Cette question déjà pointée du doigt, entre autres, avec la tendance du "sans", prend actuellement tout son sens. La réduction des délais de développement, la multiplication des produits, les boxes, l’effet de la K-Beauty… font qu’il faut maintenant faire très vite, en essayant autant que possible de faire très bien ! Bien voulant dire, stable… encore que !!!!! et sûr (safety) sans parler d’agréable (texture).

D’une façon ou d’une autre, cette tendance conduit à la réapparition de ces fameuses "bases de formulation", auxquelles il suffit de rajouter quelques éléments, et en particulier les ingrédients fonctionnels comme les actifs, pour que le produit soit fait.

Je n’ai personnellement rien contre ces pratiques, pour les avoir aussi pratiquées et recommandées bien souvent. La seule question qui se pose à ce niveau étant de savoir si on achète ces bases ou si on les fait soi-même. Mais ne serait-ce pas le retour à une certaine forme de mixologie ? Il ne faudrait surtout pas oublier les bases essentielles de la physicochimie et faire en sorte que ces systèmes formulaires nous fassent retourner plusieurs années en arrière, avec l’absence totale de maîtrise et surtout de compréhension des phénomènes qui sont mis en œuvre. Faire simple, c’est une chose, tomber dans le simplisme en est une autre.

Jacques propose dans son papier que l’innovation porte plus sur les textures que sur les actifs : pourquoi pas ! Et tant mieux, encore qu’il ne faille pas négliger l’appétence des marques pour les concepts scientifiques. Mais faisons attention à ce que l’utilisation de spécialités particulièrement robustes en termes de formulation, permettant de faire très rapidement et très simplement des choses, ne conduisent pas les formulateurs à faire un peu n’importe quoi, n’importe comment, du moment que ça se mélange, concept de base de la mixologie !!!!!! Pour que les formulateurs soient au centre du développement produit, ils doivent comprendre les concepts et les effets qu’ils mettent en œuvre.

Dans un autre article , cette notion de développement rapide est abordée sous l’angle du recours aux formules de départ.
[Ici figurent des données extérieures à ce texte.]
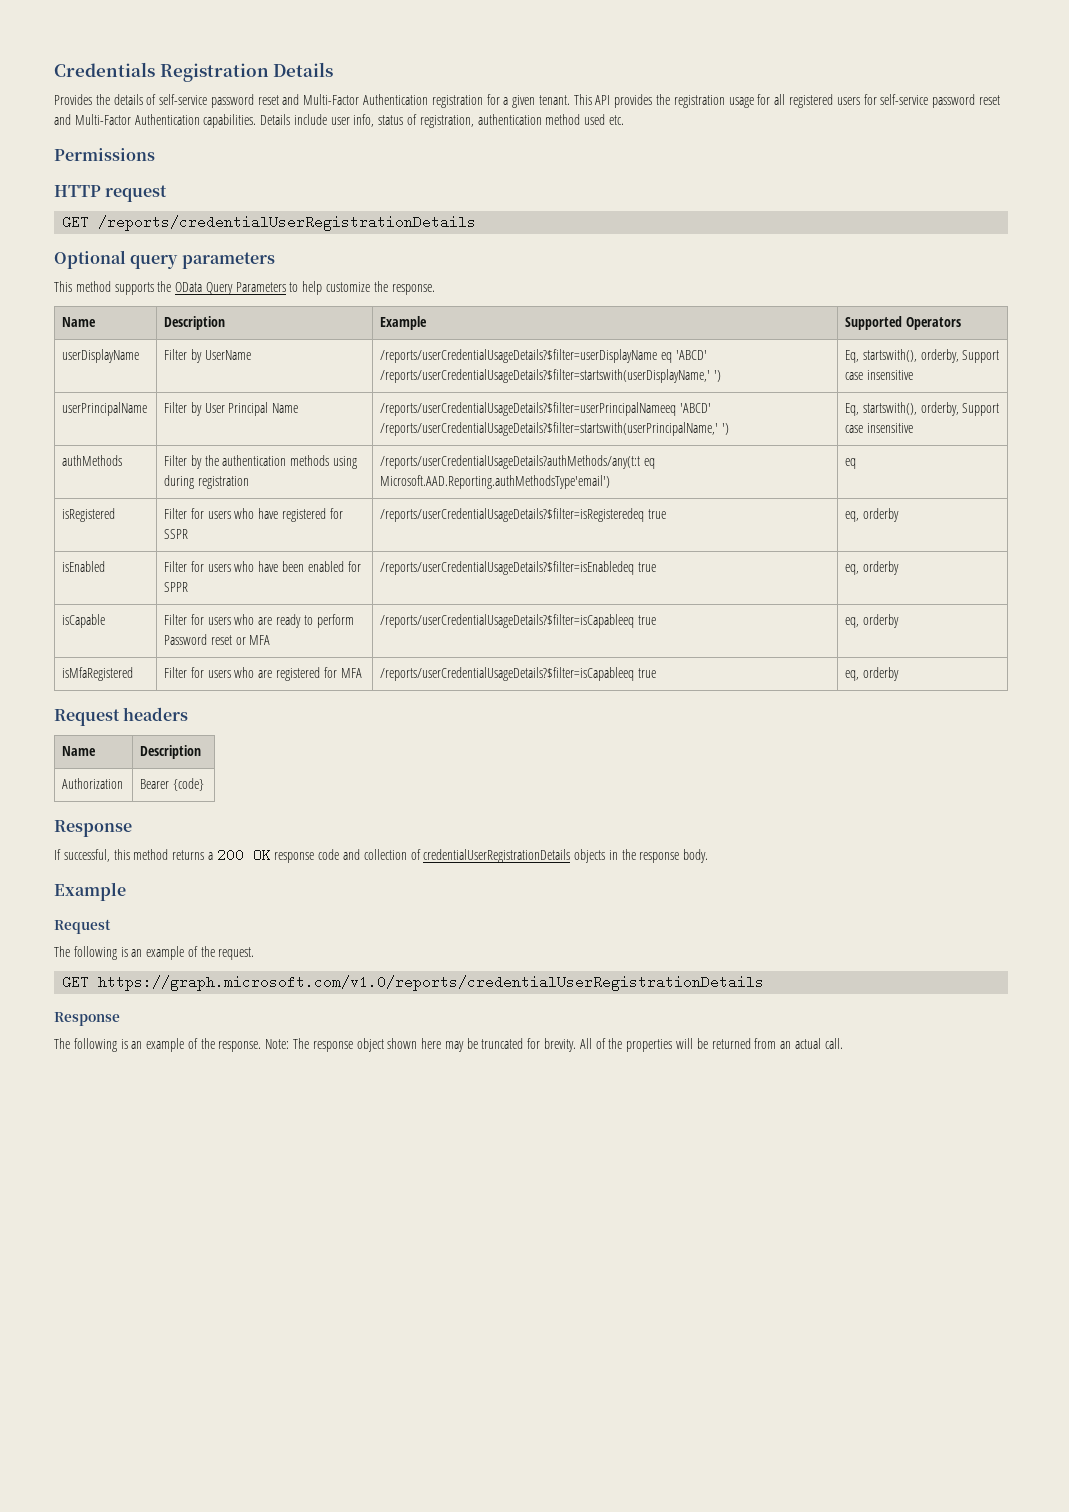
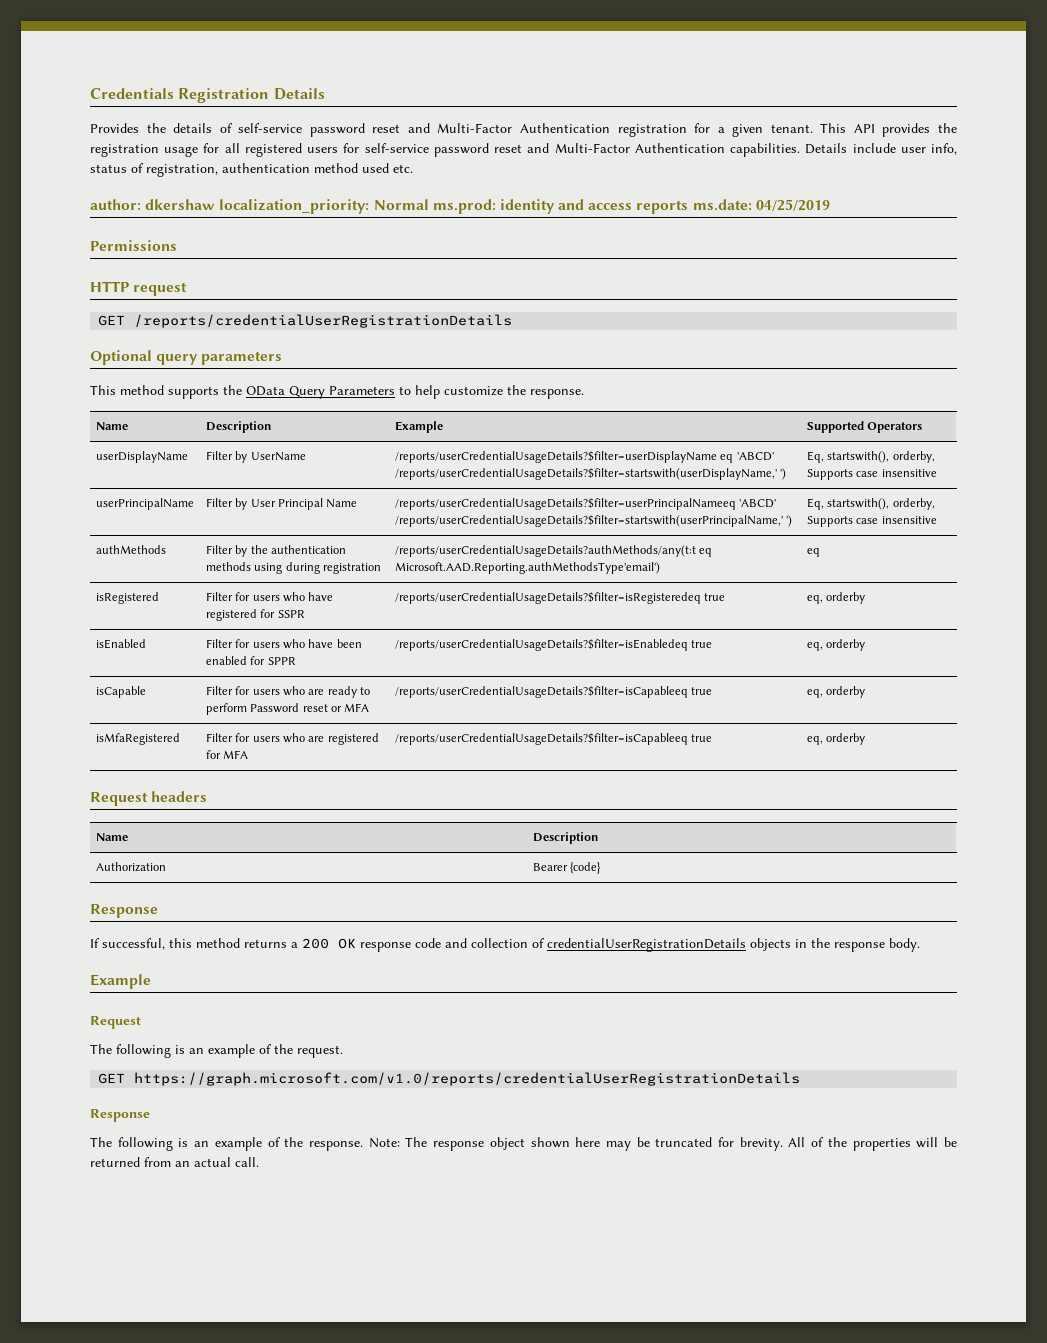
(624, 120) none -> [90,199,830,214] // author: dkershaw localization_priority: Normal ms.prod: identity and access reports ms.date: 04/25/2019
[962,350,1000,363] Support -> [806,469,853,480] Supports
[962,403,1000,416] Support -> [806,516,853,527] Supports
Nous avions déjà discuté de cette pratique dans ces colonnes . Il ne fait aucun doute qu’il s’agit d’une question importante, et que la conservation des éléments techniques des produits déjà développés devient de plus en plus importante à consigner et à conserver. Cette notion est d’ailleurs renforcée par l’idée qu’un jour, on pourrait peut-être utiliser l’intelligence artificielle pour faire du développement. La chose qui semble manquer le plus à ce stade n’est pas l’offre ingrédient (elle est très largement pléthorique), mais un ingrédient bien spécifique : le temps !!! Dès que c’est fini, on passe à autre chose, en oubliant très vite ce qui s’est passé. La Cosmétothèque essaie de ne pas oublier, mais aidez-nous !
Une dernière condition : un travail de proximité entre les fournisseurs et les formulateurs , et pas de substitution !

Alors oui, formuler autrement est une nécessité, mais pas formuler n’importe comment.
Je vous souhaite bon courage à toutes et à tous.